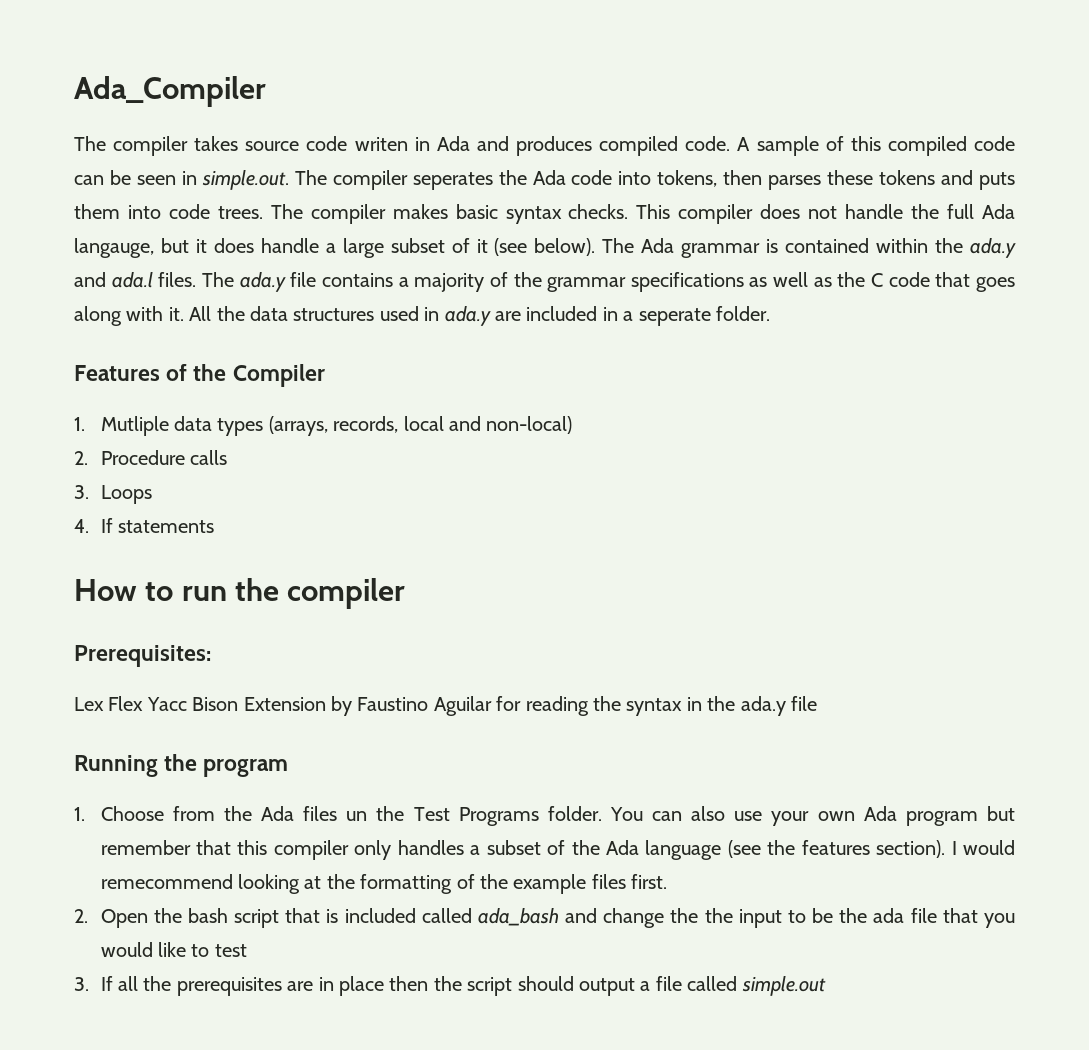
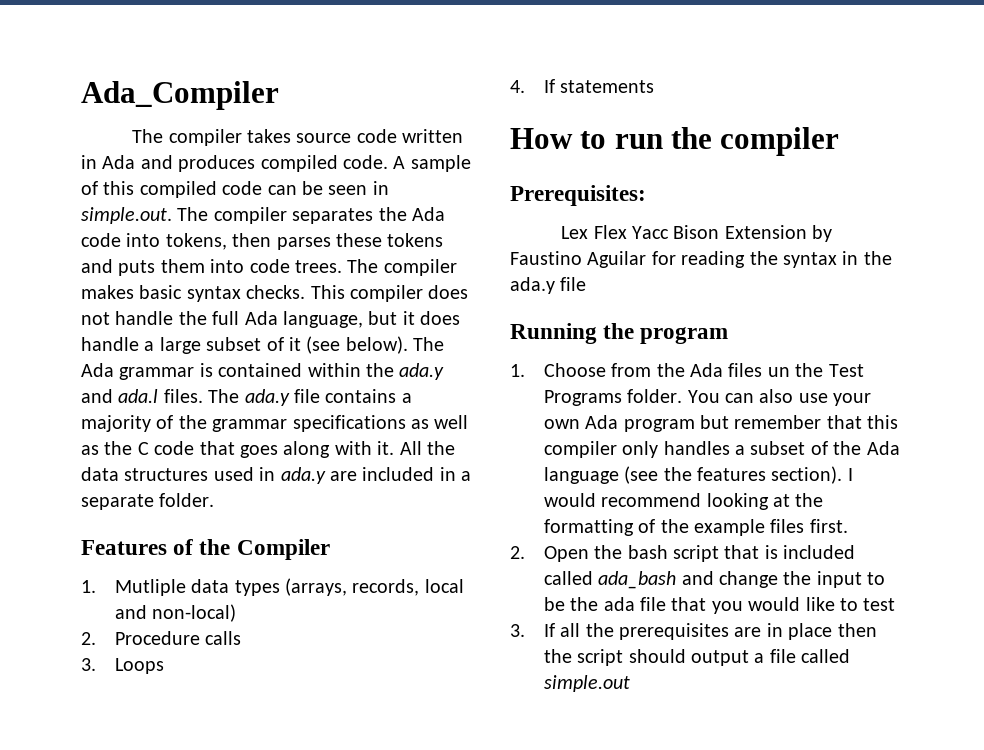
[354,137,408,151] writen -> [402,129,464,143] written
[412,172,493,190] seperates -> [292,208,374,224] separates
[74,238,154,258] langauge, -> [283,311,363,328] language,
[638,308,711,326] seperate -> [81,494,154,510] separate
[100,874,233,889] remecommend -> [601,493,702,507] recommend
[704,908,733,923] the -> (812, 578) none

---

*TASK REQUIREMENTS*. Could the material above be given again exactly, pictures excluded?

*SOLVED EXERCISE*.
[354,137,408,151] writen -> [402,129,464,143] written
[412,172,493,190] seperates -> [292,208,374,224] separates
[74,238,154,258] langauge, -> [283,311,363,328] language,
[638,308,711,326] seperate -> [81,494,154,510] separate
[100,874,233,889] remecommend -> [601,493,702,507] recommend
[704,908,733,923] the -> (812, 578) none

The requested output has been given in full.